In general, both Designer and Photo allow you to work pretty much non-destructively so that you can always edit things directly without having to rely on changing things in the past of the document. For instance, if you move something in your document, then do some work, you can usually just manually move that thing back instead of having to go through history. 

 

A convenient trick is also to use Copy & Paste: Since Edit > Copy will not affect your Undo stack, you can go back in history, copy something, then go back to the future and paste. Just keep in mind that making selections may trigger the aforementioned "erasing your history" issue, which I hope will be solved in the future.

 

I usually save file revisions whenever I make major changes.

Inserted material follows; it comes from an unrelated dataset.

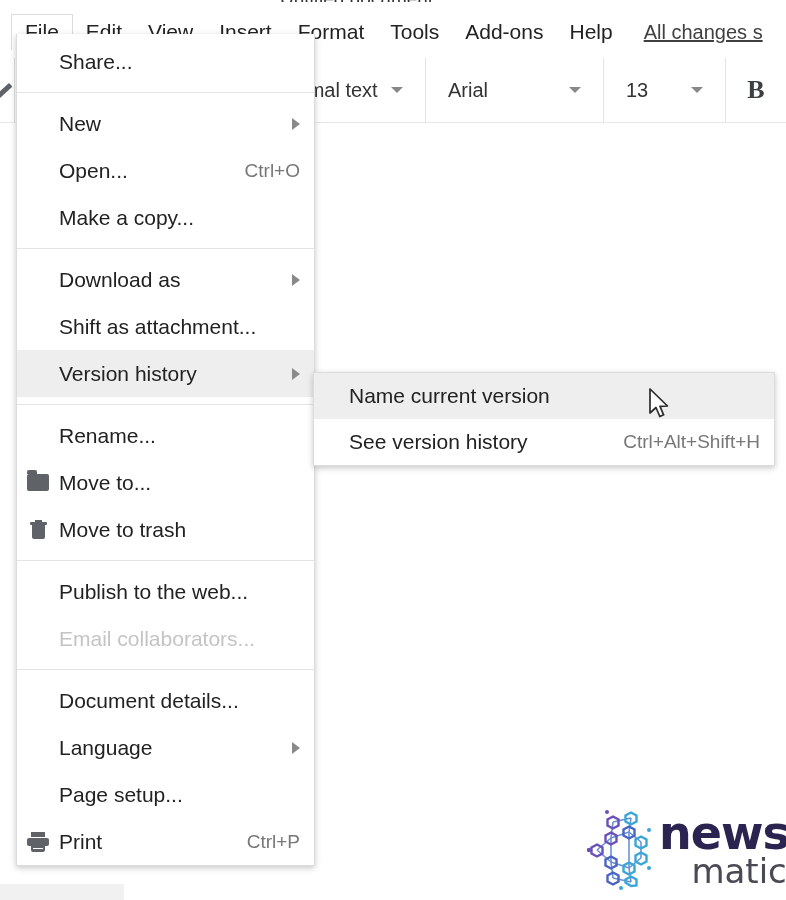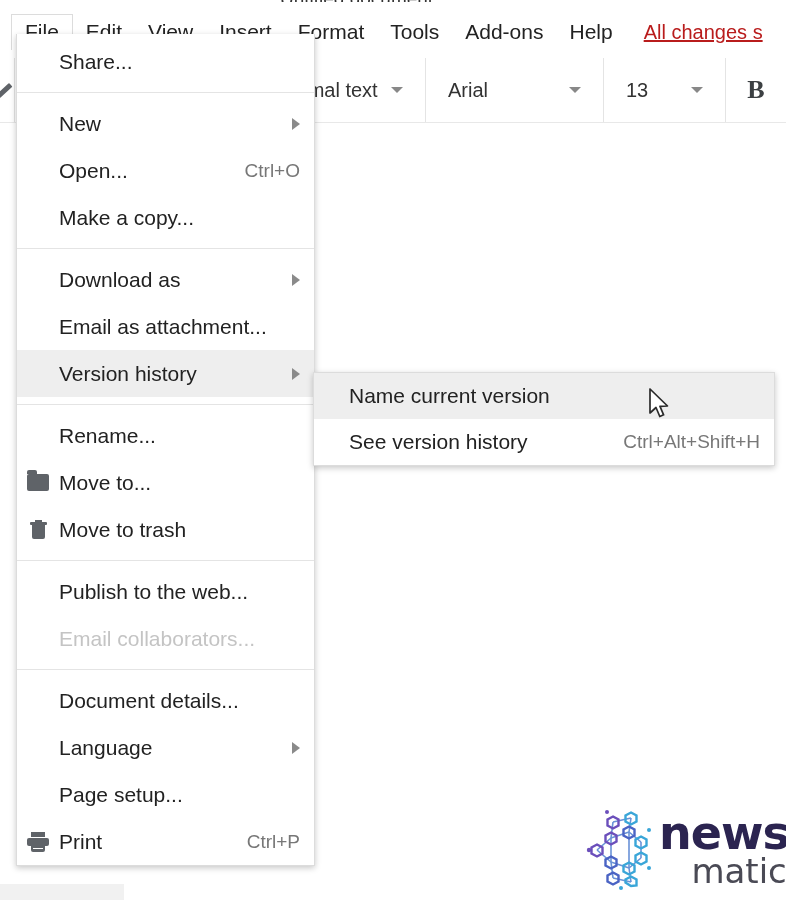"All changes s" #save-status { color: #b91c1c -> #404040 }
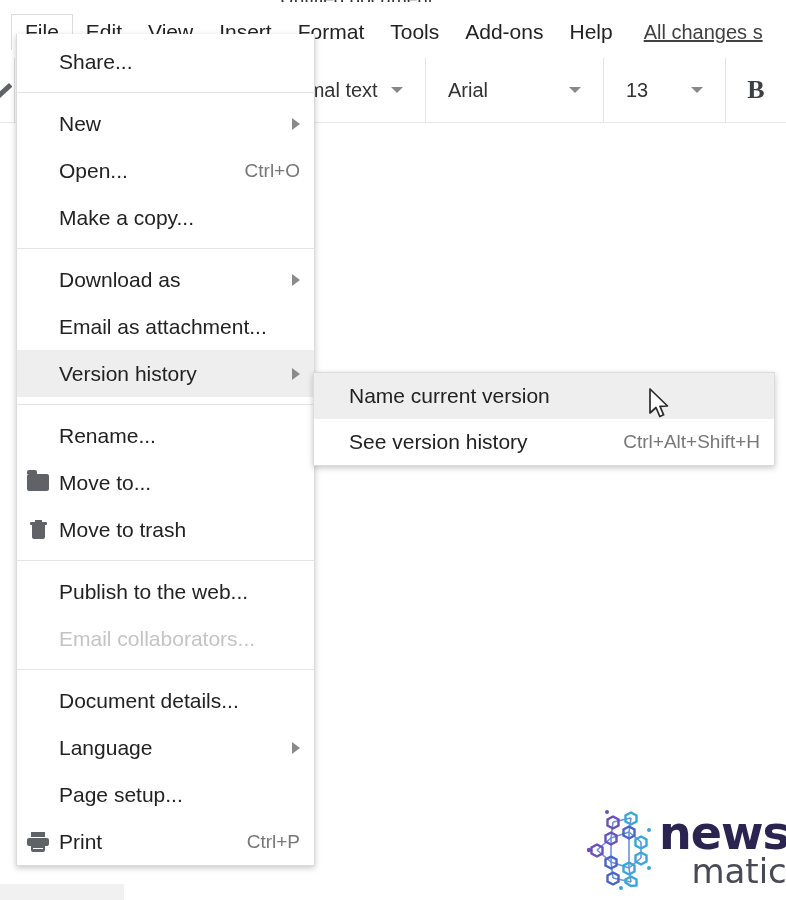"Email as attachment..." span.mi-label { text: Email -> Shift }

So files would be named "client-project-publication-XXXX.extension" (such as "johnsbrewery-tradeshow2015-banner-0007.indd" for revision 7) and whenever I start work on making any significant changes, I do a "Save as…" to a new revision first. That's also a way to deal with a client saying "I know I said I want the logo bigger, but I actually liked it better before.". And you can always selectively copy & paste elements from multiple older revisions to the current one if you only want to restore a certain piece of your design.

 

Affinity Photo also offers Snapshots through a dedicated panel which can be used for similar purposes, you might want to look into those as well.